Quedó totalmente claro en las elecciones legislativas del pasado 8 de marzo que no solo se definieron los nuevos congresistas, sino que se ebvidencia que dejaron a varios partidos históricos y recientes al borde de perder su existencia jurídica. Según el preconteo de la Registraduría Nacional del Estado Civil, al menos Oxígeno, La Fuerza, Comunes, Ecologista Colombiano y Esperanza Democrática no lograron superar el umbral mínimo de votos requerido para mantener su personería jurídica y participar en la asignación de curules.
Para esta contienda, el umbral en el Senado se fijó en 582.695 votos, equivalentes al 3 % de los sufragios válidos. La mayoría de estas colectividades quedó muy por debajo de ese número, lo que las deja fuera del reparto de escaños y amenaza su continuidad como partidos legales.
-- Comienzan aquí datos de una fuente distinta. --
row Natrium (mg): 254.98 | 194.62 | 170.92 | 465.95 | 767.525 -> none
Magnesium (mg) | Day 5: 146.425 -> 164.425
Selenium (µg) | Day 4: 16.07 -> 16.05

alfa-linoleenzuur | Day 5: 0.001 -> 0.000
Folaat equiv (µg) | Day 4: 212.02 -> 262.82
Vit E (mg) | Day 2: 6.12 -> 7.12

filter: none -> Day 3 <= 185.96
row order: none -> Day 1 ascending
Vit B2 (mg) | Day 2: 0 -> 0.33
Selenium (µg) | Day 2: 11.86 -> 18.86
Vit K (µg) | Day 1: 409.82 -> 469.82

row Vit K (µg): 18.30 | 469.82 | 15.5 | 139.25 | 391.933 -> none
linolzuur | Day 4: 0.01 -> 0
Oxígeno, liderado por Ingrid Betancourt, obtuvo solo 27.879 votos (0,14 %), muy lejos de los números necesarios para mantener representación. Por su parte, La Fuerza, del dirigente Roy Barreras, sumó 396.042 votos (2,03 %), acercándose al umbral pero sin alcanzarlo.
El partido Comunes, surgido tras el proceso de paz con las antiguas Farc, participó dentro de la coalición de Fuerza Ciudadana y alcanzó 114.722 votos (0,59 %), insuficiente para asegurar curules en Senado o Cámara. Finalmente, Ecologista Colombiano y Esperanza Democrática completan la lista de partidos que podrían perder su reconocimiento legal al no cumplir con los requisitos mínimos de votación.
Analistas políticos coinciden en que estos resultados muestran un fenómeno de concentración electoral, en el que los partidos con estructuras más consolidadas y bases activas logran mantenerse, mientras que los nuevos o los ligados a figuras históricas enfrentan grandes dificultades para competir a nivel nacional.
La pérdida de personería de estas colectividades podría marcar un cambio significativo en el mapa político colombiano, obligando a reorganizaciones internas y replanteamiento de estrategias para las próximas elecciones.